Public domain via Wikimedia Commons ("The Garden of Earthly Delights" by Hieronymous Bosch)
Source: Public domain via Wikimedia Commons ("The Garden of Earthly Delights" by Hieronymous Bosch)

By almost every measure we live in a halcyon age of reason, as Steven Pinker cogently argues in Enlightenment Now. There are governmental programs that address not just standards of living but also psychological conditions that impede well-being. A minister for loneliness was just appointed in the UK, and the United Arab Emirates boasts much-touted minister of happiness. (We discuss societal interventions for loneliness in our cover story, "A Cure for Disconnection.")

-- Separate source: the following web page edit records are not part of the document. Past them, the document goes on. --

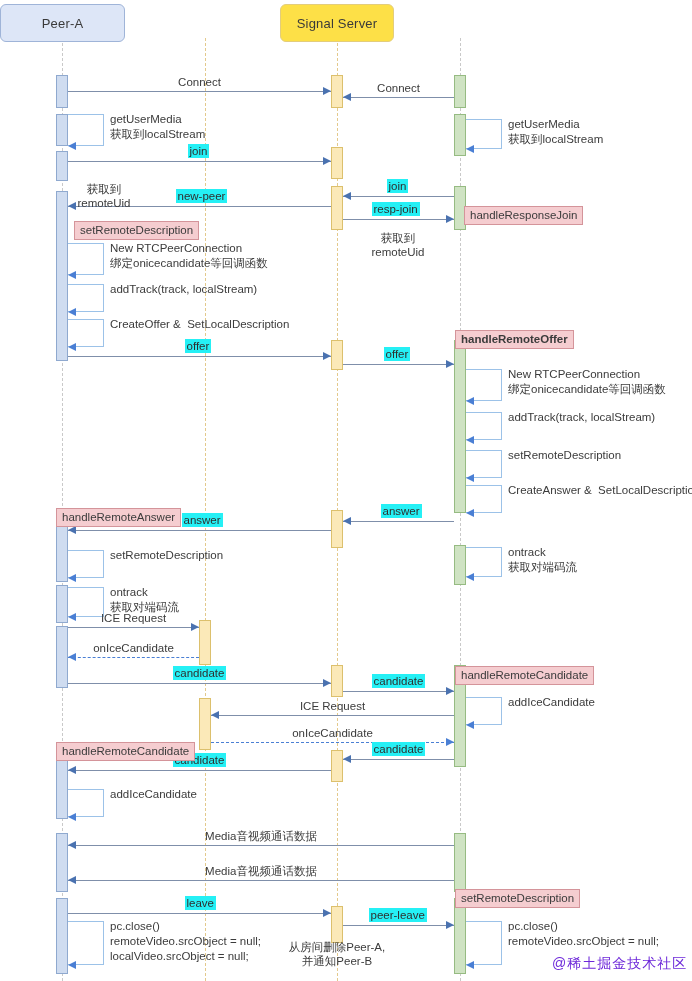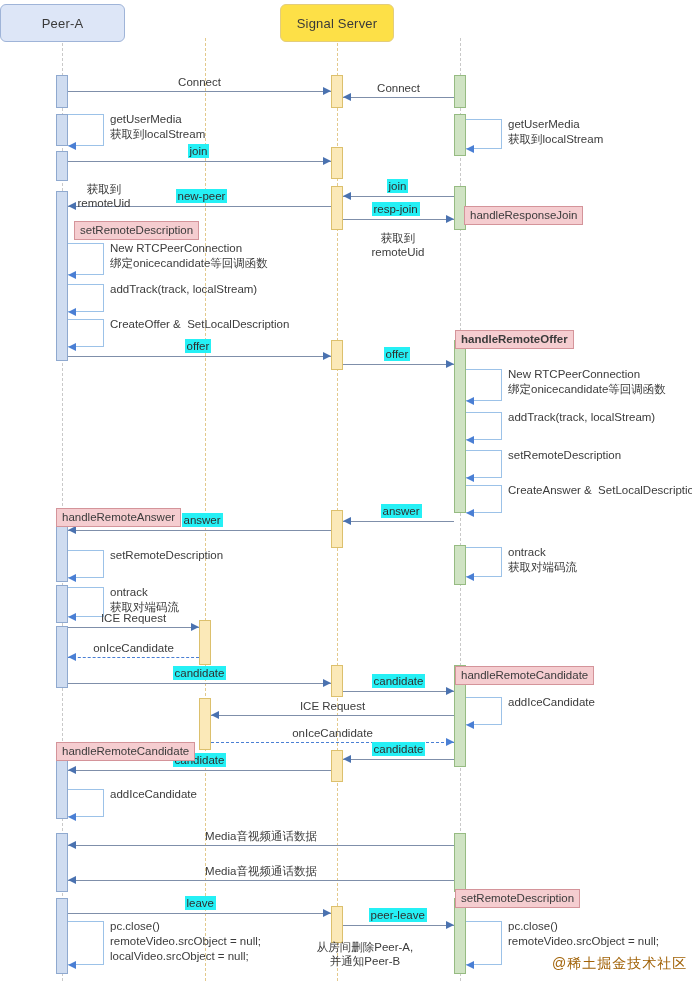--- a/index.html
+++ b/index.html
@@ -227,7 +227,7 @@
 remoteUid</div>
     <div class="lbl c" style="left: 398px; top: 231px; text-align: center;">获取到
 remoteUid</div>
-    <div class="lbl c" style="left: 337px; top: 940px; text-align: center; margin-left: 28px;">从房间删除Peer-A,
+    <div class="lbl c" style="left: 337px; top: 940px; text-align: center;">从房间删除Peer-A,
 并通知Peer-B</div>
     <div class="actor blue" style="left: 0px; top: 4px; width: 125px;">
       <span>Peer-A</span>

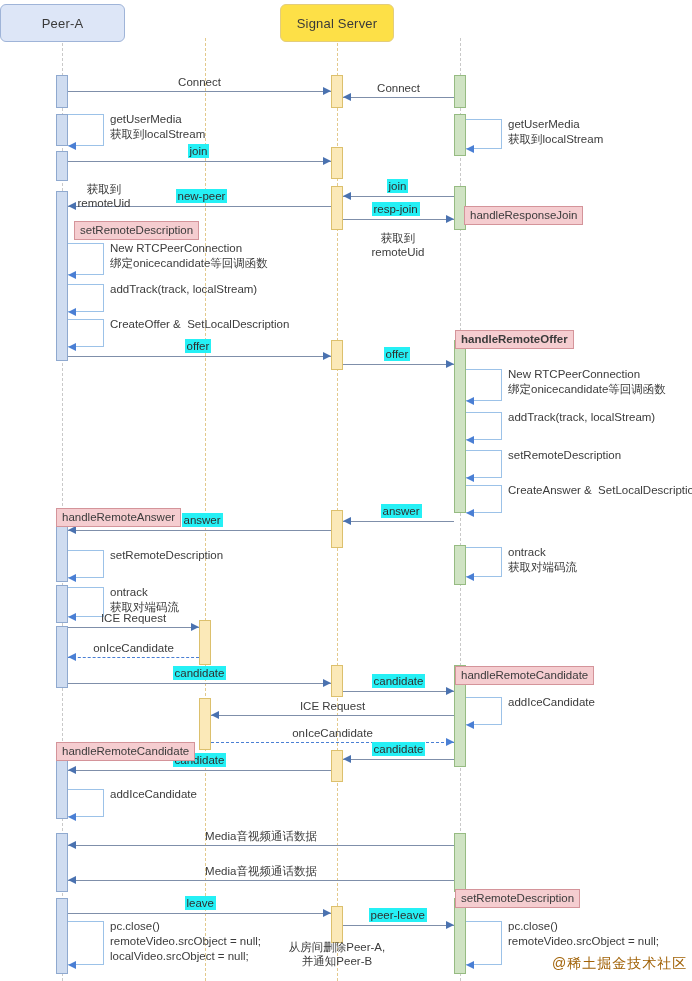--- a/index.html
+++ b/index.html
@@ -55,7 +55,7 @@
            font-size:11.5px;color:#3b3b3b;line-height:17px;height:19px;
            padding:0 5px;white-space:nowrap;}
 
-  .watermark{position:absolute;font-size:14px;color:#a16207;letter-spacing:1px;white-space:nowrap;}
+  .watermark{position:absolute;font-size:14px;color:#6d28d9;letter-spacing:1px;white-space:nowrap;}
 </style>
 </head>
 <body>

It's ironic, then, that seemingly basic topics such as the professional preferences of men and women are more polarizing than ever, and that discussion of inappropriate workplace dynamics almost entirely skirts the issue of male libido.

In the face of rapid progress and change, silence about any aspect of human nature is counterproductive, if not retrograde. We’ve begun a species-wide discussion about altering humans with technologies that will someday be available at scale. Shouldn’t we first understand human nature itself, given that it is the one constant we have to work with? It is this very constancy that makes Bosch's repressed carnality resonate across time and space. "Art cannot be modern," said Egon Schiele, another artist obsessed with sex and transgression. "Art is primordially eternal."

Bosch slyly documented a handful of human urges and foibles. Five hundred years later, behavioral science can elucidate far more, and psychologists can make recommendations for the road ahead. Let’s not refuse to listen.

This article is expanded from the Editor's Note in the March print edition of Psychology Today.